His only Son & Isa Almasih

His only Son & Isa Almasih

Apa yang disampaikan salah satu pimpinan dewan untuk penghentian pemutaran film mengenai Abraham, yang dipandang tidak sesuai dengan tradisi agama yang ia anut. Cukup mengejutkan, Ketika dalam waktu yang hampir bersamaan, Menag Gus Yaqut mengatakan  bahwa Indonesia ia angankan menjadi Kompas toleransi.

Visi yang realistis, bukan sebuah utopia, bahwa itu adalah mungkin. Faktanya negara ini dibangun di atas perbedaan yang demikian banyak, lihat saja suku, bahasa,  ras, dan juga agama. Mosok dipenuhi perbedaan demikian, namun elitnya masih maunya homogen, sama, yang berbeda adalah salah, keliru, bahkan musuh.

Isa Almasih itu bukan sebuah terminologi, nama atau sebutan yang akrab bagi umat Kristen di negeri ini, sekian lama sebutan resmi negara dalam menyebut hari libur Pekan Suci, atau masa Paskah. Toh diterima dengan lapang dada.

Eh malah tiba-tiba dunia hiburan yang sedang memutar film produksi Barat diminta dihentikan oleh anggota dewan, atas nama agama yang ia anut dan mayoritas bangsa ini yakini. Kan  memperlihatkan bagaimana melihat perbedaan sebagai sebuah hal yang harus dipersoalkan, ditanggapi dengan berlebihan, dan harus sama.

Padahal sudut pandang yang berbeda itu bagi pribadi dewasa tidak lagi sebagai sebuah hal yang besar. Tidak suka, tidak setuju ya tidak menonton, sesederhana itu. Bagaimana bisa mengendalikan keadaan di luar dirinya?

Atau jawab saja dengan karya yang sama berdasar dengan dan dari  sudut pandang sendiri, sesuai dengan keyakinan dan kepercayaan sendiri.

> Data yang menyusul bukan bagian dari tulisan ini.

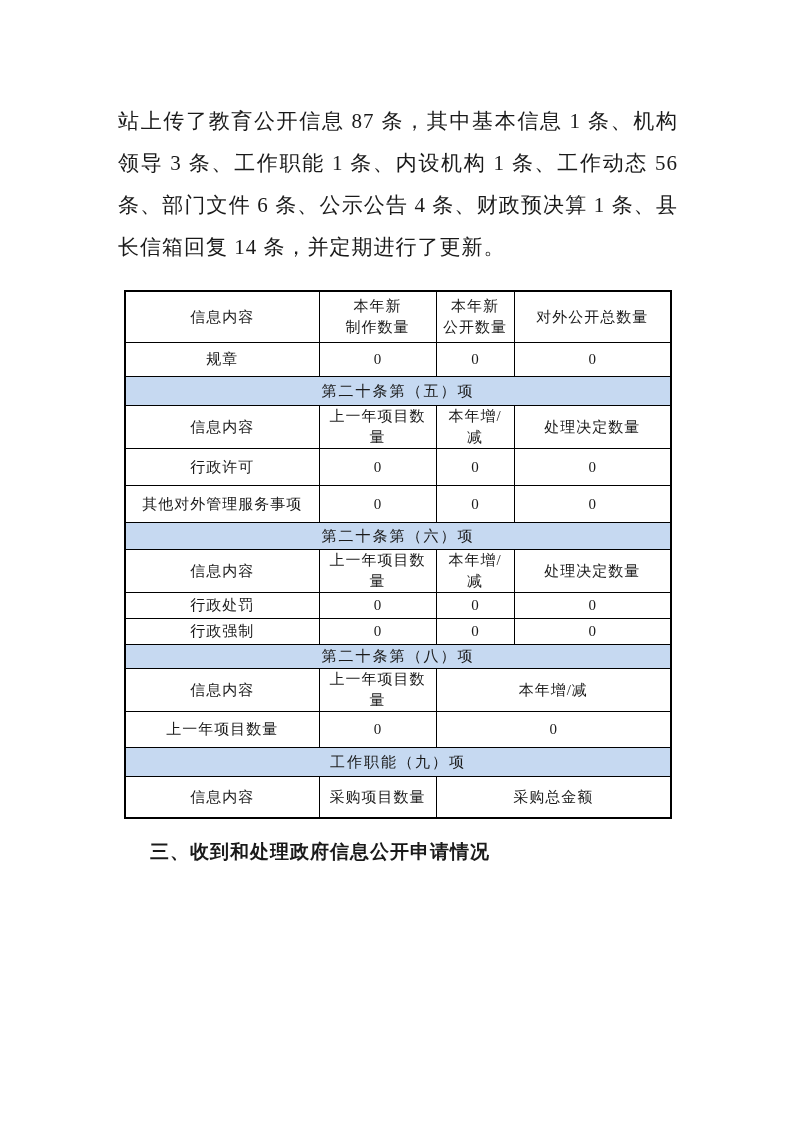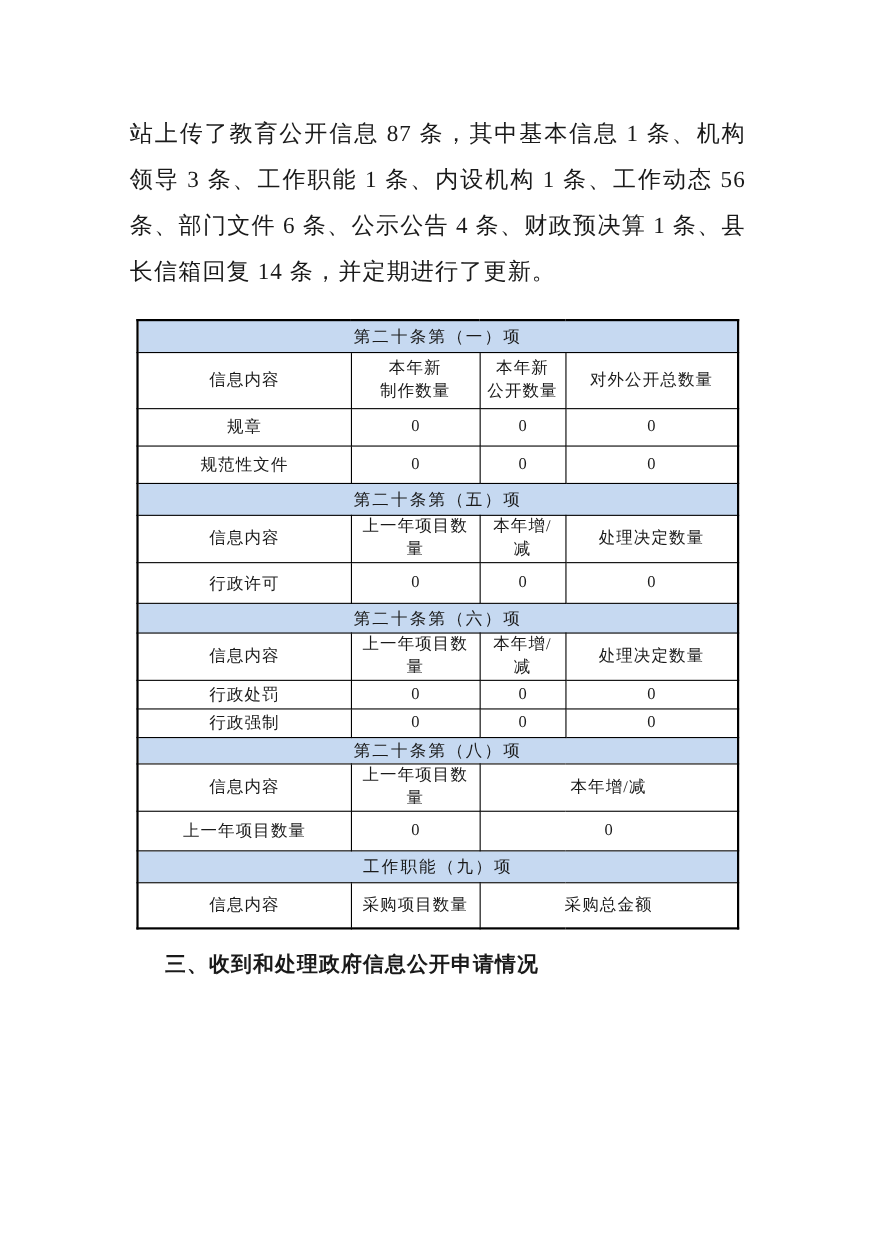--- a/index.html
+++ b/index.html
@@ -88,23 +88,20 @@
   <p class="intro">站上传了教育公开信息 87 条，其中基本信息 1 条、机构领导 3 条、工作职能 1 条、内设机构 1 条、工作动态 56 条、部门文件 6 条、公示公告 4 条、财政预决算 1 条、县长信箱回复 14 条，并定期进行了更新。</p>
 
   <table class="report" id="report-table">
     <colgroup>
       <col class="c1">
         <col class="c2">
         <col class="c3">
         <col class="c4">
     </colgroup>
   <tbody class="sec-0">
-        <tr class="band">
-          <td colspan="4">第二十条第（一）项</td>
-        </tr>
         <tr class="header">
           <td colspan="1">
             <div>信息内容</div>
           </td>
           <td colspan="1">
             <div>本年新</div>
             <div>制作数量</div>
           </td>
           <td colspan="1">
             <div>本年新</div>
@@ -113,26 +110,20 @@
           <td colspan="1">
             <div>对外公开总数量</div>
           </td>
         </tr>
         <tr class="data">
           <td colspan="1" class="label">规章</td>
           <td colspan="1" class="value">0</td>
           <td colspan="1" class="value">0</td>
           <td colspan="1" class="value">0</td>
         </tr>
-        <tr class="data">
-          <td colspan="1" class="label">规范性文件</td>
-          <td colspan="1" class="value">0</td>
-          <td colspan="1" class="value">0</td>
-          <td colspan="1" class="value">0</td>
-        </tr>
       </tbody>
       <tbody class="sec-1">
         <tr class="band">
           <td colspan="4">第二十条第（五）项</td>
         </tr>
         <tr class="header">
           <td colspan="1">
             <div>信息内容</div>
           </td>
           <td colspan="1">
@@ -140,20 +131,26 @@
           </td>
           <td colspan="1">
             <div>本年增/减</div>
           </td>
           <td colspan="1">
             <div>处理决定数量</div>
           </td>
         </tr>
         <tr class="data">
           <td colspan="1" class="label">行政许可</td>
+          <td colspan="1" class="value">0</td>
+          <td colspan="1" class="value">0</td>
+          <td colspan="1" class="value">0</td>
+        </tr>
+        <tr class="data">
+          <td colspan="1" class="label">其他对外管理服务事项</td>
           <td colspan="1" class="value">0</td>
           <td colspan="1" class="value">0</td>
           <td colspan="1" class="value">0</td>
         </tr>
       </tbody>
       <tbody class="sec-2">
         <tr class="band">
           <td colspan="4">第二十条第（六）项</td>
         </tr>
         <tr class="header">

Tidak memaksakan bahwa semua harus sama dengan apa yang diyakini.

Bagaimana bisa karya kreatif kog dibalas dengan penghentian, kan banyak juga yang mau menonton, mau menyaksikan sebagai film, karya seni, lepas dari keyakinan atau agamanya. Mengaku demokratis tapi malah menjadi pelaku pemaksaan kehendak.  Lah ?

Negeri ini masih terlalu banyak meributkan dan meribetkan hal yang sejatinya tidak mampu kita kendalikan, memaksakan kehendak untuk semua sama, mau ikut konsepnya yang dianggap paling benar, dan di luar itu salah.

Beragama itu  seharusnya makin manusiawi. Membawa kemanusiaan semakin manusiawi, manusia yang sama, bukan membesar-besarkan perbedaan. Visi dan harapan Gus Yaqut sangat layak didukung bahwa negeri ini dibangun di atas perbedaan, layak menjadi acuan toleransi.

Perbedaan itu kekayaan, bukan malah menjadi bahan untuk memperbesar jurang pertikaian, perselisihan, dan kekacauan yang tidak karu-karuan. Toleran bukan pemaksaan.